L’originalité de cet ensemble d’articles tient à ce qu’il interroge la relation entre leurs écrits et les espaces médiatiques dans une temporalité large, depuis l’émergence de la « civilisation du journal » (Kalifa et al. 2011) jusqu’à l’ère numérique. Par cette expression d’« espaces médiatiques », nous renvoyons à la nouvelle topologie des lieux d’expression publique investis par les compositeurs à partir du xixe siècle. Sans délaisser les espaces traditionnels (la partition, à la faveur des discours préfaciels, ou encore l’ouvrage imprimé), ceux-ci prennent désormais la parole dans les programmes de concerts, dans les revues musicales et dans les grands quotidiens ; au-delà de la presse, la radio a ensuite constitué un nouvel espace idéal à investir, et si les compositeurs ont été moins bavards à la télévision – média de masse favorisant davantage l’expression des cultures populaires –, l’avènement d’Internet a permis de réinscrire la textualité au coeur de la culture audiovisuelle et de réintroduire la parole des compositeurs dans l’espace numérique, y compris aujourd’hui sur les réseaux sociaux, dans l’instantanéité d’une culture de flux.
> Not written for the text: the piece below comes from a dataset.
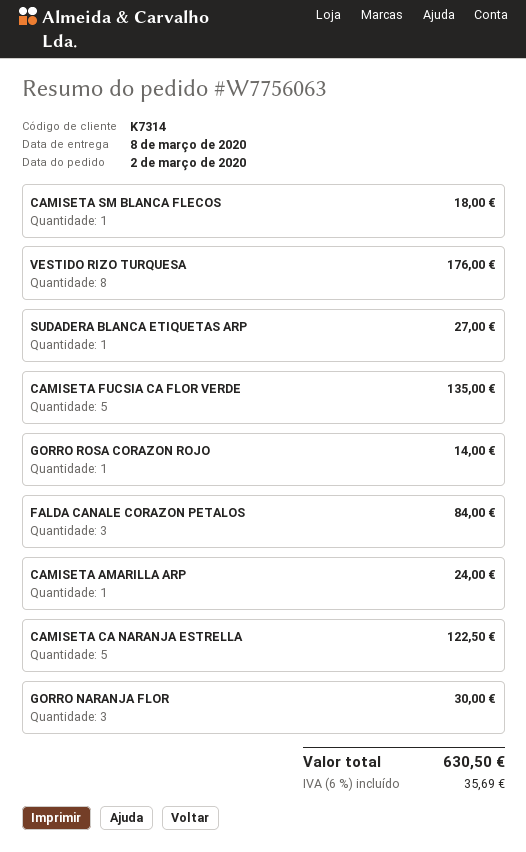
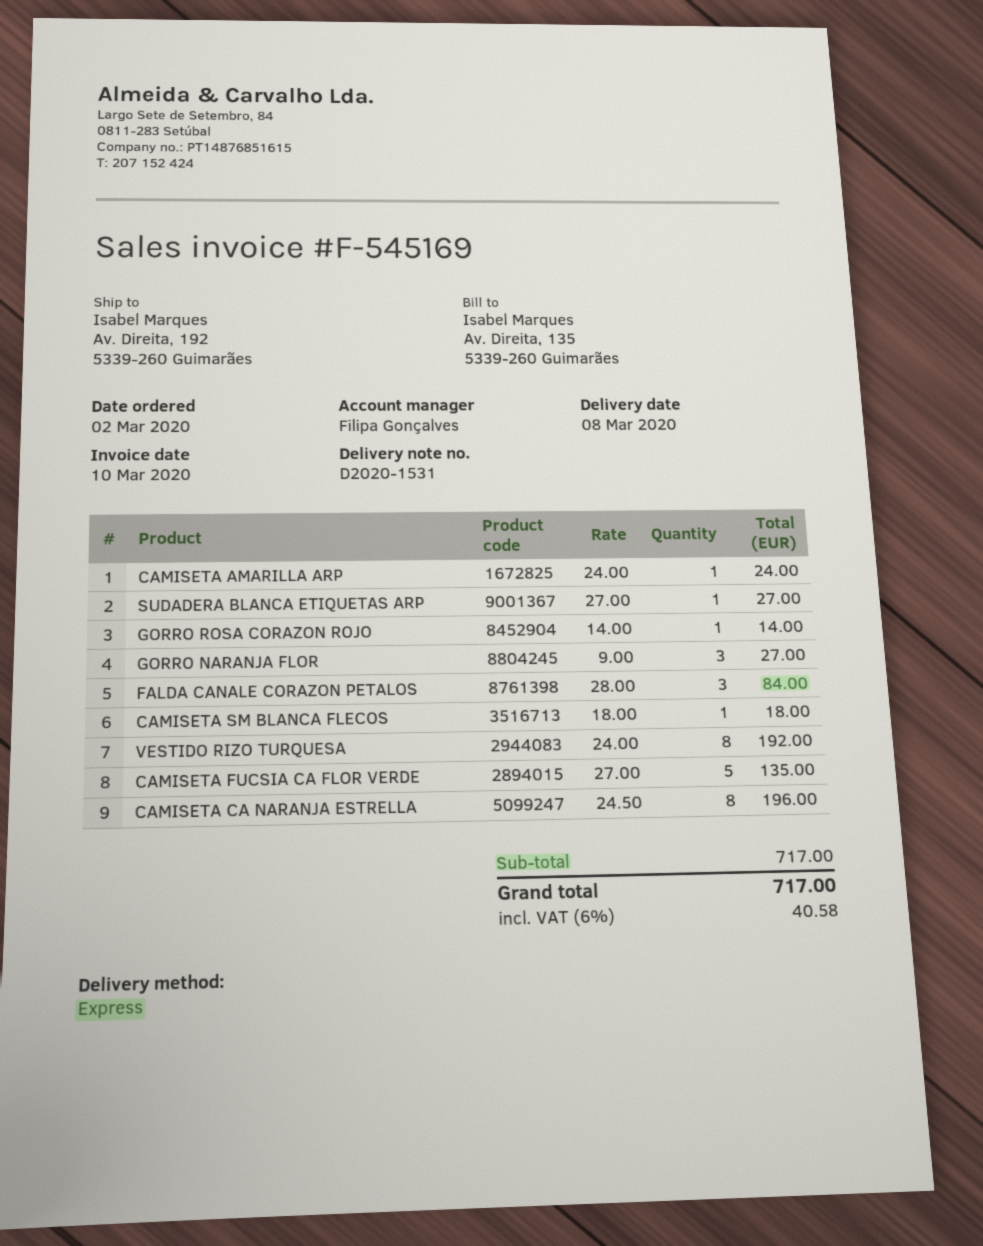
VESTIDO RIZO TURQUESA: 8 for 176.00 -> 8 for 192.00
CAMISETA CA NARANJA ESTRELLA: 5 for 122.50 -> 8 for 196.00
GORRO NARANJA FLOR: 3 for 30.00 -> 3 for 27.00
tax: 6% = 35.69 -> 6% = 40.58
total: 630.50 -> 717.00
Les articles ici réunis montrent de quelle manière les propos de compositeurs s’inscrivent dans ces espaces médiatiques, selon quelles stratégies et à quelles fins. À travers ces différentes études, on constate que leurs apparitions médiatiques peuvent tout d’abord reconduire les fonctions traditionnelles des écrits de compositeurs, en ayant pour finalité la production d’un savoir (théorique, esthétique, pédagogique, etc.) ou l’élaboration de jugements (critiques). Mais loin des anciennes préfaces et à la différence des simples essais publiés, les journaux constituent un espace polyphonique introduisant un incessant dialogue, direct ou indirect, entre les compositeurs et leurs contemporains ; depuis le forum de discussion permanent suscité par les articles de Wagner en son temps jusqu’aux échanges instantanés des compositeurs sur les réseaux sociaux, en passant par la nature intrinsèquement dialogique des enquêtes de presse ou des entretiens radiophoniques, les espaces médiatiques ne cessent de se constituer pour les compositeurs en lieux d’intenses débats, de polémiques parfois violentes, mais aussi de sociabilité voire de solidarité, dans le cas de certaines revues spécialisées.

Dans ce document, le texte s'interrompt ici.